Predecir en esta Eurocopa se ha convertido en la faena más riesgosa para los expertos. Después de veintiocho partidos las fallas en los pronósticos superan a los aciertos. Y lo peor, es que ni el paso de los días ofrece elementos de juicio suficientes como para vaticinios de estimable consideración.
Holanda ha vuelto a jugar bien, enseñó jugadores de calibre y entusiasmó con su juego, pero se ha ido a casa con las manos vacías. Una vez más. Como le ha pasado desde 1988. Y se empleó a fondo, pero fue arrollada por los rusos.
Portugal parecía listo para insertarse entre los grandes y con su juego colectivo había sobrevivido pese a que Cristiano Ronaldo no enseñó la estatura de un crack. Sin embargo, ahora quedó más lejos que hace cuatro años —cuando fue finalista— al tropezar ante Alemania.
Italia se ha ganado un enorme respeto por su juego duro y pragmático, y también por sus resultados, pero ha fallado en un terreno donde suele imponerse: en penales, víctimas del estupendo sentido del anticipo que mostró Iker Casillas, del club español.

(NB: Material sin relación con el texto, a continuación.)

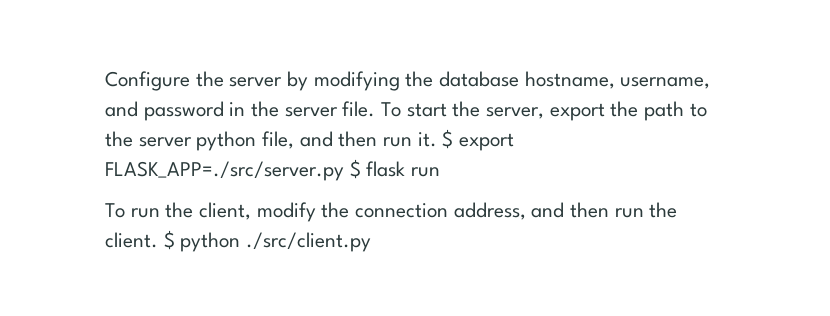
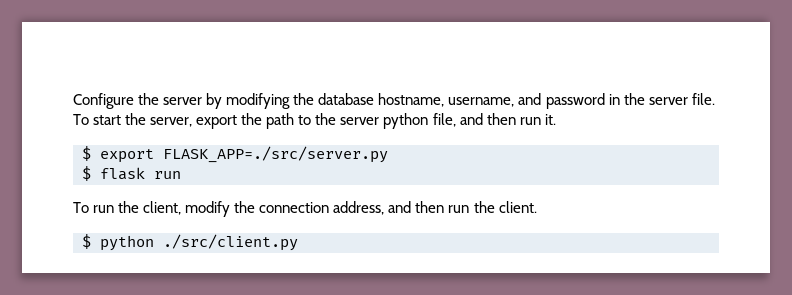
- To start the server, export the path to the server python file, and then run it. $ export FLASK_APP=./src/server.py $ flask run
+ To start the server, export the path to the server python file, and then run it.
+ $ export FLASK_APP=./src/server.py
+ $ flask run
- To run the client, modify the connection address, and then run the client. $ python ./src/client.py
+ To run the client, modify the connection address, and then run the client.
+ $ python ./src/client.py

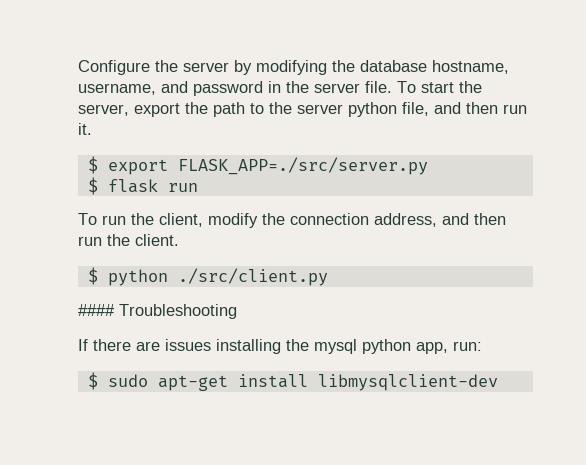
+ #### Troubleshooting
+ If there are issues installing the mysql python app, run:
+ $ sudo apt-get install libmysqlclient-dev

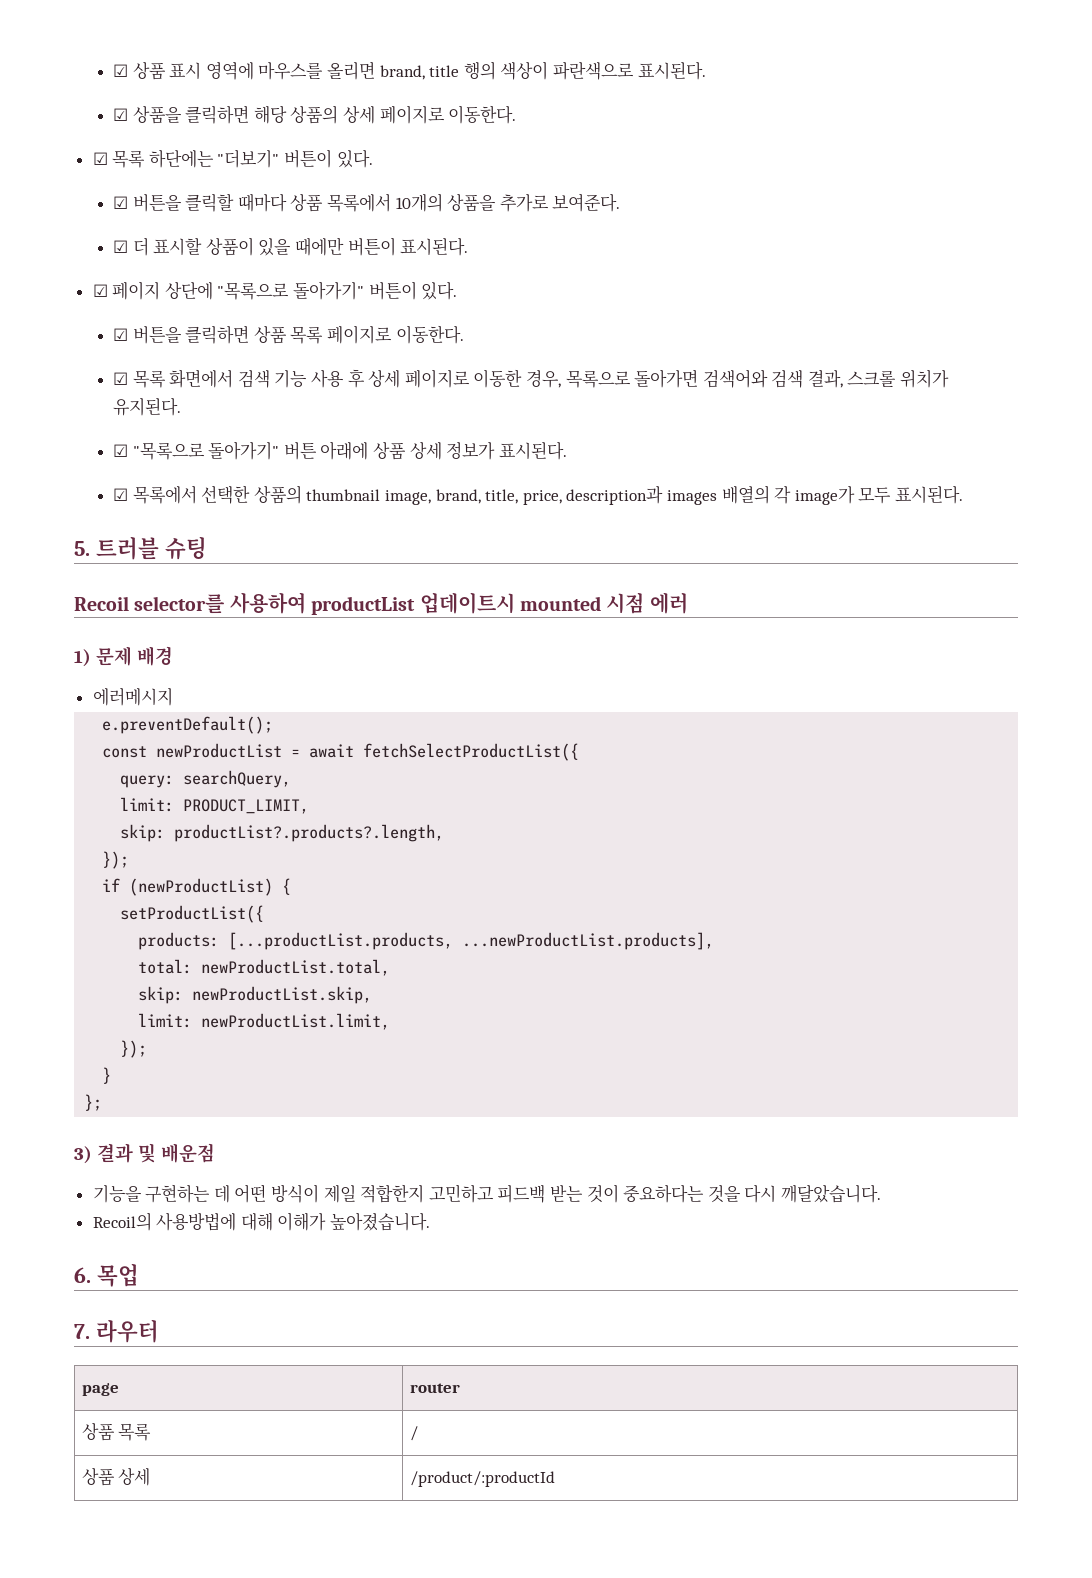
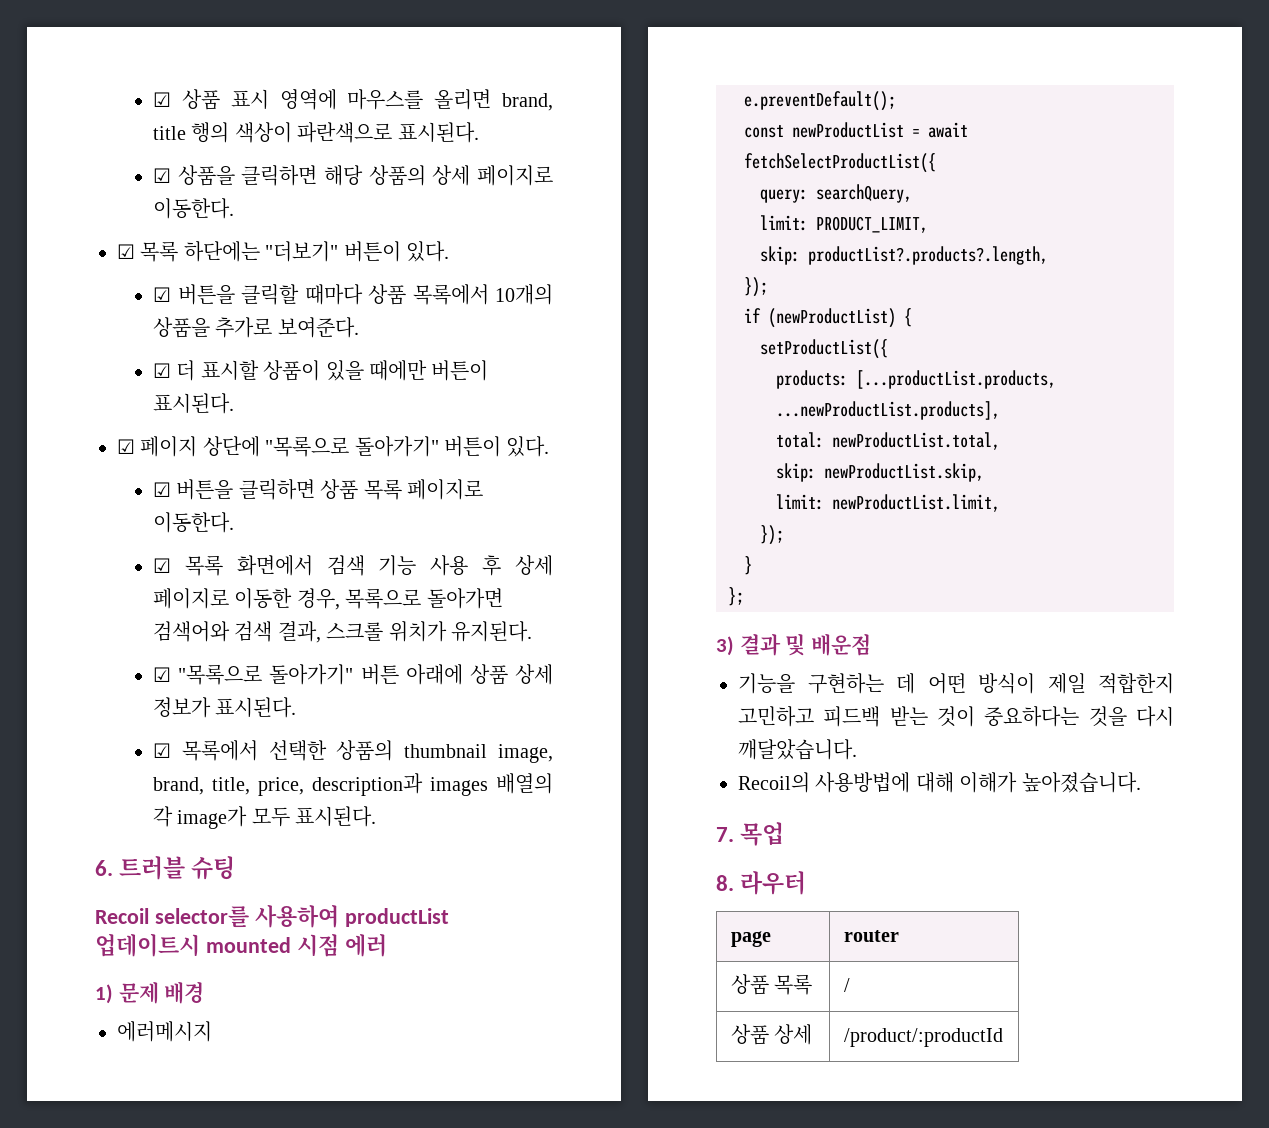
- 5. 트러블 슈팅
+ 6. 트러블 슈팅
- 6. 목업
+ 7. 목업
- 7. 라우터
+ 8. 라우터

Croacia, que ha arañado la grandeza, no pudo ante los turcos, pero quedó constancia de su notable nivel competitivo, que se dio el lujo incluso, de desajustar la potente máquina alemana, sometida a revisión a lo inmediato para sobrevivir en el torneo.
Atrás quedaron, porque eso merecían, los franceses, que jamás articularon su juego; y los suecos incapaces de algo bueno sin Ibrahimovic en el campo. De los griegos nadie se acuerda, porque no hicieron nada por defender su corona, mientras los demás equipos quedan para las anécdotas.
Ahora llegó el momento de apreciar a España exorcizando demonios, a Rusia con su impresionante crecimiento de la mano de Andrei Arshavin, a Alemania con su eficacia sin plasticidad y a Turquía, con esa terquedad capaz de levantar a los muertos.
Y de nuevo, emitir pronósticos es una tarea dura, aunque los expertos sugieren seguir los pasos de Rusia, más entero físicamente y con un talante distinto. Pero ¿se puede descartar a España justo ahora que ha conseguido un triunfo de enorme valor simbólico y anímico?
Por su historia y su convicción táctica, capaz de sobrevivir a cualquier circunstancia, siempre hay que contar con Alemania, pero Turquía se ha ganado el respeto y mostró que tiene colmillos. ¿Pero quién es el favorito? La Eurocopa aún no tiene dueño.